## [WHAT TO WORK ON]
Transcribe the stretch of entries below from the line with "ordered by: OLIWIA" through the line with "balance: 921.82 -> 10418.29", exactly and with both ends included; leave out all other lines.
RECORDS FOR THIS TASK Block Start
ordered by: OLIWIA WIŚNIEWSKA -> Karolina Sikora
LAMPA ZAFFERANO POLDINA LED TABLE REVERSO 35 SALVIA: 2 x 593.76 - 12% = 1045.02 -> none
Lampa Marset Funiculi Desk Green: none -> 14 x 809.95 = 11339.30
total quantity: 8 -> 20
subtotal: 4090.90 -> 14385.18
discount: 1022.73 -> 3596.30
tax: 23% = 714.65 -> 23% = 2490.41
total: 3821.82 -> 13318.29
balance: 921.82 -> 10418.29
RECORDS FOR THIS TASK Block End
RECORDS FOR THIS TASK Block Start
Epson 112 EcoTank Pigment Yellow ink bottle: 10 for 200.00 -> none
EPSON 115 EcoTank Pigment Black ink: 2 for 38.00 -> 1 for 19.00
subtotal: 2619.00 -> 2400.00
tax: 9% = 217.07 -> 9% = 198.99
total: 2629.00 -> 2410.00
RECORDS FOR THIS TASK Block End
## [TASK OUTPUT]
ordered by: OLIWIA WIŚNIEWSKA -> Karolina Sikora
LAMPA ZAFFERANO POLDINA LED TABLE REVERSO 35 SALVIA: 2 x 593.76 - 12% = 1045.02 -> none
Lampa Marset Funiculi Desk Green: none -> 14 x 809.95 = 11339.30
total quantity: 8 -> 20
subtotal: 4090.90 -> 14385.18
discount: 1022.73 -> 3596.30
tax: 23% = 714.65 -> 23% = 2490.41
total: 3821.82 -> 13318.29
balance: 921.82 -> 10418.29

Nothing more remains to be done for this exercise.